- Pitcher
- Born: April 12, 1940 Owenton, Kentucky, U.S.
- Died: October 8, 2010 (aged 70) Lexington, Kentucky, U.S.
- Batted: RightThrew: left

MLB debut
- September 9, 1967, for the New York Yankees

Last MLB appearance
- September 16, 1967, for the New York Yankees

MLB statistics
- Games pitched: 2
- Innings pitched: 2
- Earned run average: 9.00
- Stats at Baseball Reference

Teams
- New York Yankees (1967);

= Dale Roberts (baseball) =

American baseball player (1940–2010)

Dale Roberts (April 12, 1940 – October 8, 2010) was an American relief pitcher in Major League Baseball who played for the New York Yankees in the 1967 season. Listed at 6 ft 4 in, 180 lb, Roberts batted right-handed and threw left-handed. He was nicknamed "Mountain Man".

==Early life==
Born in Owenton, Kentucky, Roberts was the son of Clarence A. and Julie E. Roberts (née Etherington). After graduating from Versailles High School, he served in the United States Naval Air Forces to a term of four and a half years.

==Career==
Roberts was signed by the Yankees as an amateur free agent in 1963, and initially assigned to the Harlan Yankees of the Appalachian League, a Rookie-class league.
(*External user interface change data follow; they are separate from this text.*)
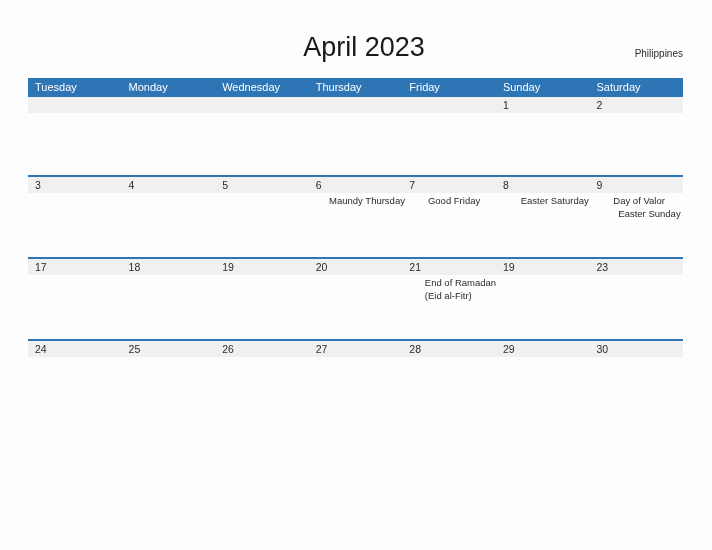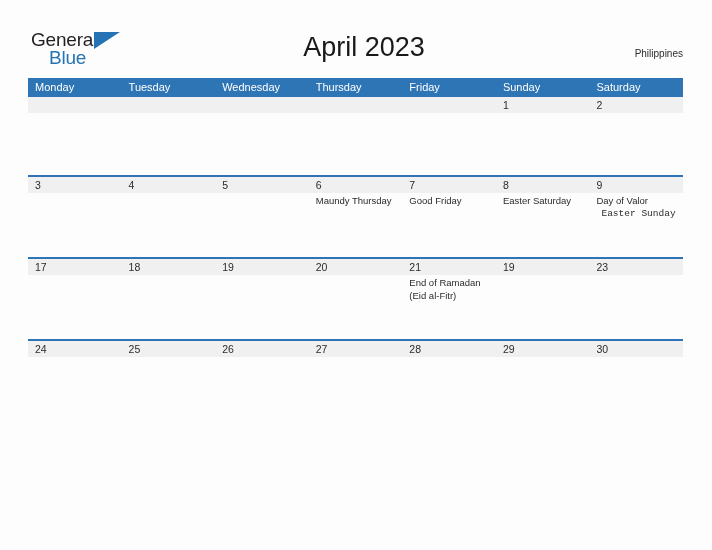"General" div.logo { html: <div> <span>General</span> <span></span> <span>Blue</span> </div> -> none }
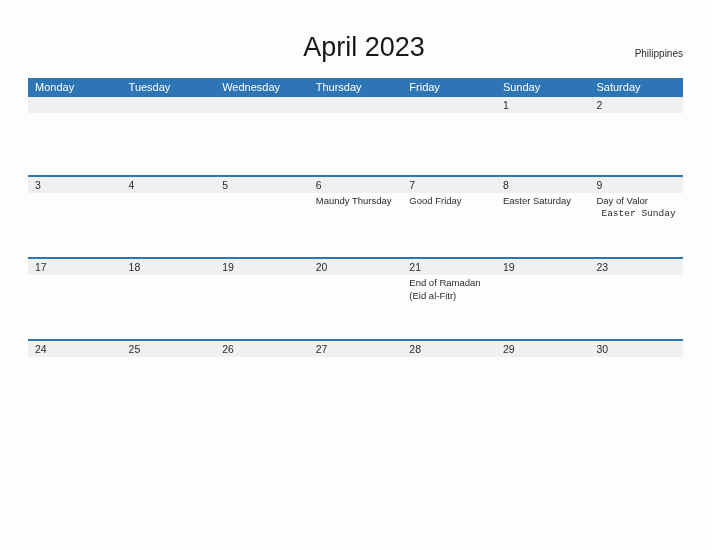"Monday" div.dow-cell { order: before "Tuesday" -> after "Tuesday" }
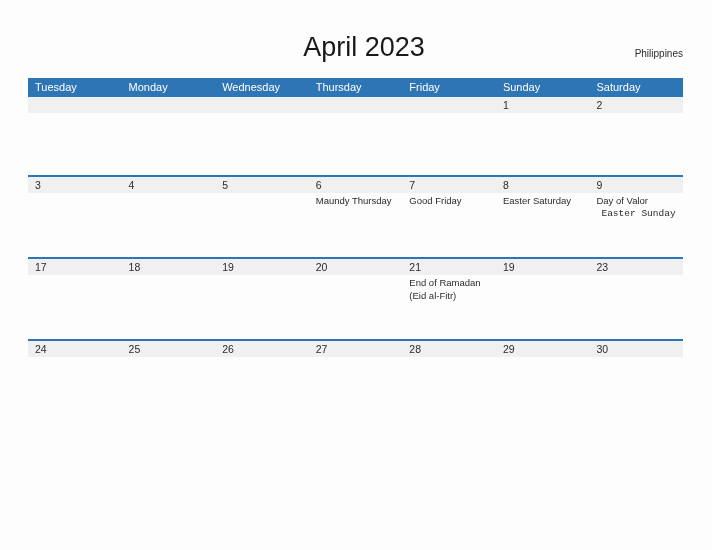"Maundy Thursday" .week .bodycell { margin-left: none -> 16px }
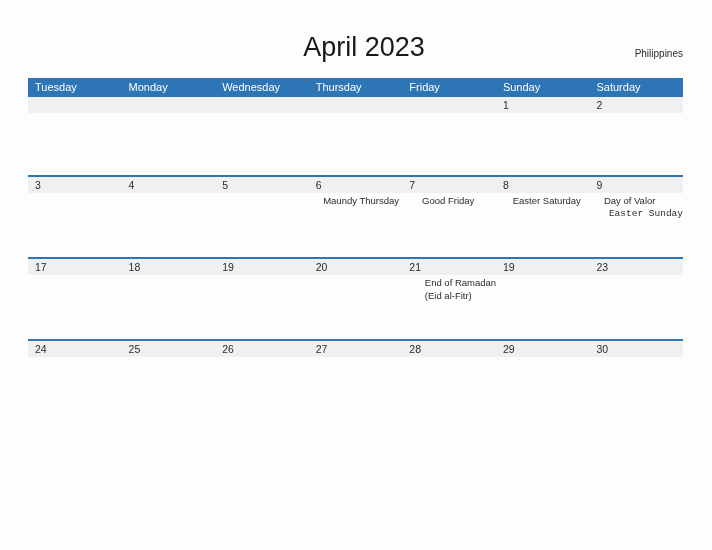"Easter Sunday" .ev.indent { font-family: Liberation Mono, monospace -> none }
After pitching in 21 games, all but one as a relief pitcher, and a 4–3 record, he was promoted to the Shelby Colonels/Yankees of the class-A Western Carolinas League, and pitched in an additional two games, both of which he was credited with the loss. In 1964, he remained with the Shelby team, and pitched in 47 games while having a 3.53 ERA. For the 1965 season, he was assigned to the Binghamton Triplets of the class-A New York – Penn League. In 112 innings pitched in 45 appearances, he had a 6–4 record and a 3.21 ERA.
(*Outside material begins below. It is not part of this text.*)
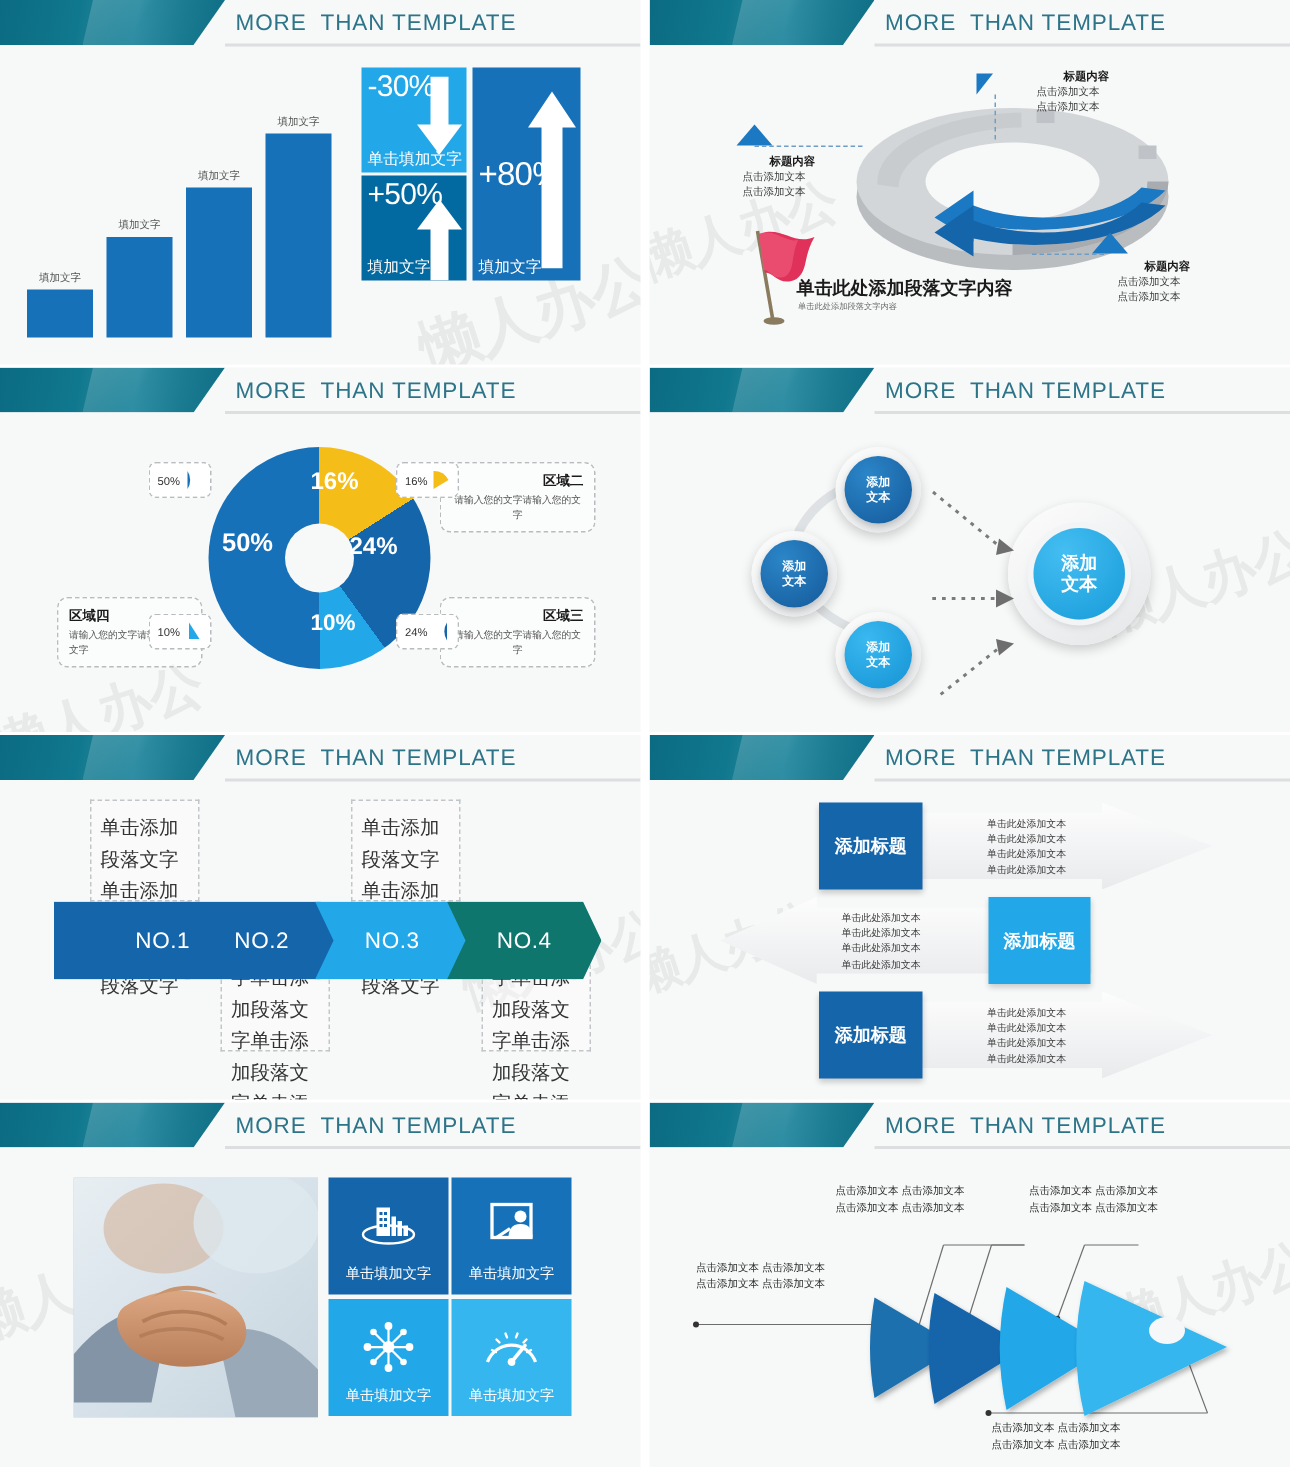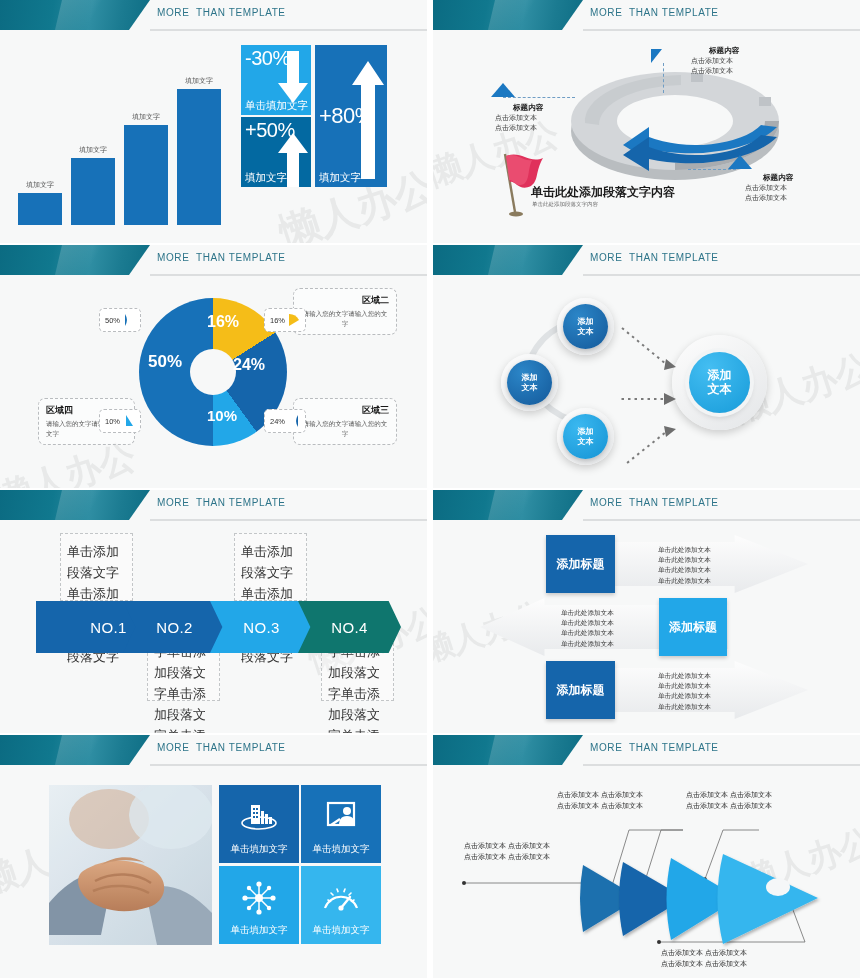"MORE THAN TEMPLATE" .hdr-title { font-size: 10px -> 15px }
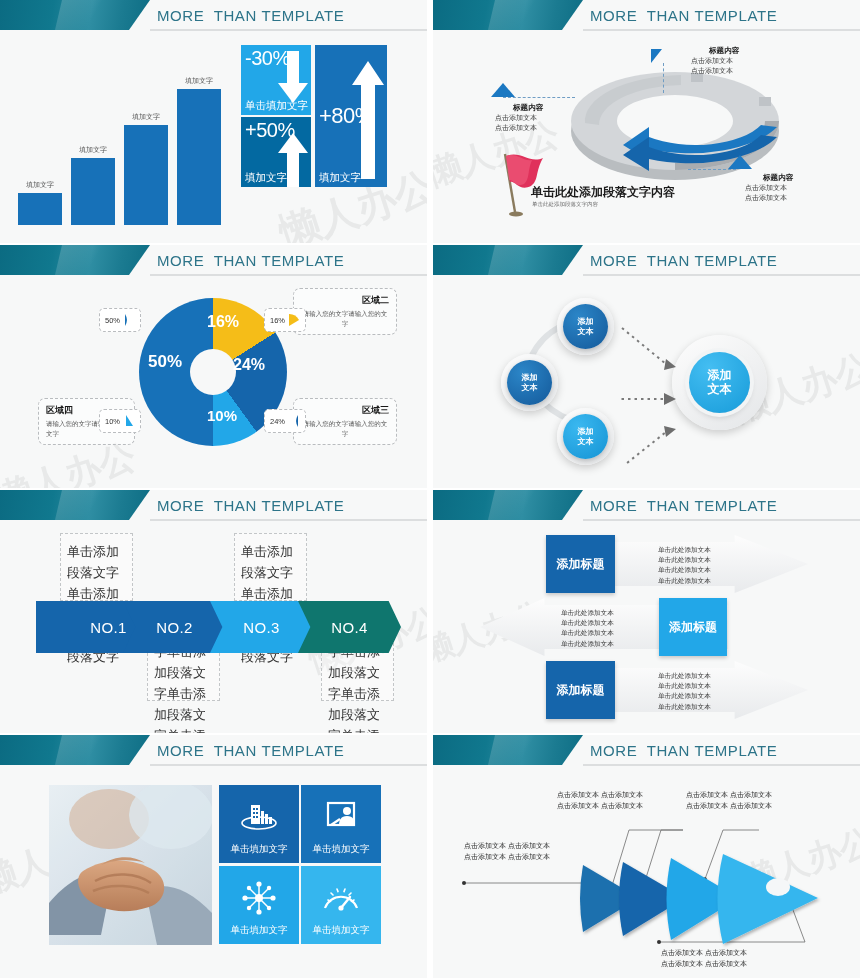"区域二" div.legbox { top: 12px -> 32px }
In 1966, Roberts was transferred to another class-A team, the Greensboro Yankees of the Carolina League. After appearing in 35 games for Greensboro, and having a 6–4 record and a 2.21 ERA, he was promoted the class-AAA Toledo Mud Hens of the International League. The Yankees switched affiliations for the 1967 season from the Mud Hens to the Syracuse Chiefs, also of the International League, and Roberts moved as well. For Syracuse, he had a 9–4 record and 2.97 ERA in 50 games pitched, when he was a late-season call-up by the Yankees to their Major League club. He appeared in two games for the Yankees; the first one occurred on September 9, when he pitched the final inning in a 7–1 loss to the Boston Red Sox, allowing one run on two hits and one base on balls. His second and last Major League appearance occurred on September 16, when he pitched the eighth inning in a 6–1 loss against the Cleveland Indians, and gave up one run on one hit, one intentional base on balls, and two hit batters. Roberts did not appear in another game for the Yankees, who traded him on December 7, 1967, along with Bob Tillman, to the Atlanta Braves for Bobby Cox.
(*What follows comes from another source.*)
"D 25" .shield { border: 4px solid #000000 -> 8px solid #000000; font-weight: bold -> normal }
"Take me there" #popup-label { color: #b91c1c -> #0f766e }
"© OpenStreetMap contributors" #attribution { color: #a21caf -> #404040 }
His first assignment in the Braves organization began with the Shreveport Braves, a class-AA team in the Texas League. Toward the end of the season, Roberts was promoted to the Braves' class-AAA team, the Richmond Braves of the International League, and had a 1.93 ERA in eight appearances. He returned to Shreveport in 1969, and played the entire season with the club, appeared in 61 games, had a 2.29 ERA, and collected 14 saves. In 1970, his last season in professional baseball, Roberts began the season in Shreveport, made 33 appearances, and while his ERA was a low 2.80, he was moved to the Hawaii Islanders of the Pacific Coast League (PCL), the class-AAA affiliate of the California Angels. He played in four games with the Islanders before being moved again, landing with the Eugene Emeralds, also of the PCL. He retired after when the season was completed.

==Personal life==
After his playing days, Roberts worked as an industrial electrician for several companies, including Texas Instruments and Osram Sylvania. On October 8, 2010, he died in Lexington, Kentucky, aged 70, at Chandler Medical Center located on the campus of University of Kentucky. He was survived by a daughter, two granddaughters, three brothers, and a sister.